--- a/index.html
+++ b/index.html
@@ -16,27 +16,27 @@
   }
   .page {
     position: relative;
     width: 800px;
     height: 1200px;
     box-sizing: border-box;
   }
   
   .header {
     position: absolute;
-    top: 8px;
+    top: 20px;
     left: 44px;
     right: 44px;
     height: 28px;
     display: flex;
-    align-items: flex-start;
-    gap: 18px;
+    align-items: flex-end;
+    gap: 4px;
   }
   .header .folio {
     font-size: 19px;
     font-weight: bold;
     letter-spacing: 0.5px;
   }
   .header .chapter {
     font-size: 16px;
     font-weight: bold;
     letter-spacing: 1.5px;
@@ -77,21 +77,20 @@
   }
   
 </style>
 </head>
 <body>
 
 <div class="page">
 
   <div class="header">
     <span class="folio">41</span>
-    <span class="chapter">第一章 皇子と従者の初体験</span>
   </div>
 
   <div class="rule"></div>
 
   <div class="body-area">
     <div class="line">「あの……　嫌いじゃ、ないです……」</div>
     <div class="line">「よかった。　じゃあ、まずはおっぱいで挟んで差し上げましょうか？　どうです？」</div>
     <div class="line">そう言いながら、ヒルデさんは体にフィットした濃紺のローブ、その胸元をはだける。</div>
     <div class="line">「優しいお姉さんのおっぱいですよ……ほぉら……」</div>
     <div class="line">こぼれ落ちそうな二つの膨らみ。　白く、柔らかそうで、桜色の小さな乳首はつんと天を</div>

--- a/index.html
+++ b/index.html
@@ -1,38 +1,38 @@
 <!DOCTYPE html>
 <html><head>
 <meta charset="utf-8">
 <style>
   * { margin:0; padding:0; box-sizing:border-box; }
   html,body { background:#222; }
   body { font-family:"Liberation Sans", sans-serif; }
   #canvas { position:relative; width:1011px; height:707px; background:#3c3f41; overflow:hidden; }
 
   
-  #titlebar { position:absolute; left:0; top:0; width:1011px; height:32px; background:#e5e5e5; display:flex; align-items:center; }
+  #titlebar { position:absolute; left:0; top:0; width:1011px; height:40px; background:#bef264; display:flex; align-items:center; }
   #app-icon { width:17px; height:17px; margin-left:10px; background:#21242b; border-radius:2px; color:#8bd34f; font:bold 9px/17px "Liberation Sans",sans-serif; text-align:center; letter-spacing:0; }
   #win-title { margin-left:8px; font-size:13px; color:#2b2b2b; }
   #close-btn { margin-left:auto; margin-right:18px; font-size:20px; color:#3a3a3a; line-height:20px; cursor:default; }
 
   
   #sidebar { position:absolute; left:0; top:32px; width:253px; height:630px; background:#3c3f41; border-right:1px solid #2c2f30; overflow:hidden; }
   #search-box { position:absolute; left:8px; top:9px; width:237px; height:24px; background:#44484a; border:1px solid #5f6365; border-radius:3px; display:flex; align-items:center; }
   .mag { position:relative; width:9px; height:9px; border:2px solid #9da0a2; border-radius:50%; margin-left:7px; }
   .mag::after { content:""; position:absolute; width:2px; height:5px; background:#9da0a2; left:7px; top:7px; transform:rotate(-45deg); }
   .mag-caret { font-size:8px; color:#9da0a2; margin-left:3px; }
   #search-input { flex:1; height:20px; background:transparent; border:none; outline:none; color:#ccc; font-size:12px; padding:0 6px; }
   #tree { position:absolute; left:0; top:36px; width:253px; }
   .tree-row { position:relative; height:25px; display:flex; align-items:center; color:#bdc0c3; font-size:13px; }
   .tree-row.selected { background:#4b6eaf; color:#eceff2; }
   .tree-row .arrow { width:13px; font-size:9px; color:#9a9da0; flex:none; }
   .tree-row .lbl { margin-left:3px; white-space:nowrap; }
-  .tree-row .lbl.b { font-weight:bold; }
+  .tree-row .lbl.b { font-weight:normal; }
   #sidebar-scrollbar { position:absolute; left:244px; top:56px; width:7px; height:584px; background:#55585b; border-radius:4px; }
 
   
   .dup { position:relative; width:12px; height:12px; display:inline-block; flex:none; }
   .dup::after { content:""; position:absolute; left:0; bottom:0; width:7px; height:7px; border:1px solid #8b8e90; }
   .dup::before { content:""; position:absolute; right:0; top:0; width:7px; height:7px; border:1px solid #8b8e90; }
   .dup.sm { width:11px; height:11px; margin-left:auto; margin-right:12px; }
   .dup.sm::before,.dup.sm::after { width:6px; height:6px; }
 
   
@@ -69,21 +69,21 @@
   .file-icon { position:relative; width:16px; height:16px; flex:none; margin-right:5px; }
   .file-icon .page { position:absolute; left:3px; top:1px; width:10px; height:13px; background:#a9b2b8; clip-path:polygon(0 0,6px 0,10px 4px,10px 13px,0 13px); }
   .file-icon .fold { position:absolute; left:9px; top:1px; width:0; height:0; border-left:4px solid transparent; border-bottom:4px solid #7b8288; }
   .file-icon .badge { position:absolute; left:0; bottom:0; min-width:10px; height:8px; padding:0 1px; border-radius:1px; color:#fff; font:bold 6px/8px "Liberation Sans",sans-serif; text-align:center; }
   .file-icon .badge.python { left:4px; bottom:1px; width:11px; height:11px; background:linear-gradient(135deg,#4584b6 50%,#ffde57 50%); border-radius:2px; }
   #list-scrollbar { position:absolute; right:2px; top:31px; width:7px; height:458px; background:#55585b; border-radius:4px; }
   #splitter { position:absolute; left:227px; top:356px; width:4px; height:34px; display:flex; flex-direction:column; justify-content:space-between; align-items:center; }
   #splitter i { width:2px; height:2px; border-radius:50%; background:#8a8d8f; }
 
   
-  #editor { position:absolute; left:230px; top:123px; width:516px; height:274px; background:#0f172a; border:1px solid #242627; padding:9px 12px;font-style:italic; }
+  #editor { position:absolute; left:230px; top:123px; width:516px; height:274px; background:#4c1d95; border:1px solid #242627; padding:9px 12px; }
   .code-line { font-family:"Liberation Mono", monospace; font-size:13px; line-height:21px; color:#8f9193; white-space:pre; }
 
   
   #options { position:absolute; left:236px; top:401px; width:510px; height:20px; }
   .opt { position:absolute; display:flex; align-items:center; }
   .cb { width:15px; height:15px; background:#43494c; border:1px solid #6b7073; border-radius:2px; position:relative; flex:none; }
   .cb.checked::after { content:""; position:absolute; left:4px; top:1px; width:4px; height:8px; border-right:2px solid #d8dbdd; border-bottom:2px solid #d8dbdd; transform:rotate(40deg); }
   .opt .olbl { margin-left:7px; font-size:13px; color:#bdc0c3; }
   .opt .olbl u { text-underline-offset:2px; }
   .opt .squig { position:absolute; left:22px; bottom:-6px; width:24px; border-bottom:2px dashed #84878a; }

> **PROBLEM DESCRIPTION**
After locating the line with "flex:1; height:20px; background:transparent;" in the material above, return it and each line after it exactly, ending at the line with "-69,21 +69,21 @@".

> **SOLUTION TO THIS PROBLEM**
   #search-input { flex:1; height:20px; background:transparent; border:none; outline:none; color:#ccc; font-size:12px; padding:0 6px; }
   #tree { position:absolute; left:0; top:36px; width:253px; }
   .tree-row { position:relative; height:25px; display:flex; align-items:center; color:#bdc0c3; font-size:13px; }
   .tree-row.selected { background:#4b6eaf; color:#eceff2; }
   .tree-row .arrow { width:13px; font-size:9px; color:#9a9da0; flex:none; }
   .tree-row .lbl { margin-left:3px; white-space:nowrap; }
-  .tree-row .lbl.b { font-weight:bold; }
+  .tree-row .lbl.b { font-weight:normal; }
   #sidebar-scrollbar { position:absolute; left:244px; top:56px; width:7px; height:584px; background:#55585b; border-radius:4px; }
 
   
   .dup { position:relative; width:12px; height:12px; display:inline-block; flex:none; }
   .dup::after { content:""; position:absolute; left:0; bottom:0; width:7px; height:7px; border:1px solid #8b8e90; }
   .dup::before { content:""; position:absolute; right:0; top:0; width:7px; height:7px; border:1px solid #8b8e90; }
   .dup.sm { width:11px; height:11px; margin-left:auto; margin-right:12px; }
   .dup.sm::before,.dup.sm::after { width:6px; height:6px; }
 
   
@@ -69,21 +69,21 @@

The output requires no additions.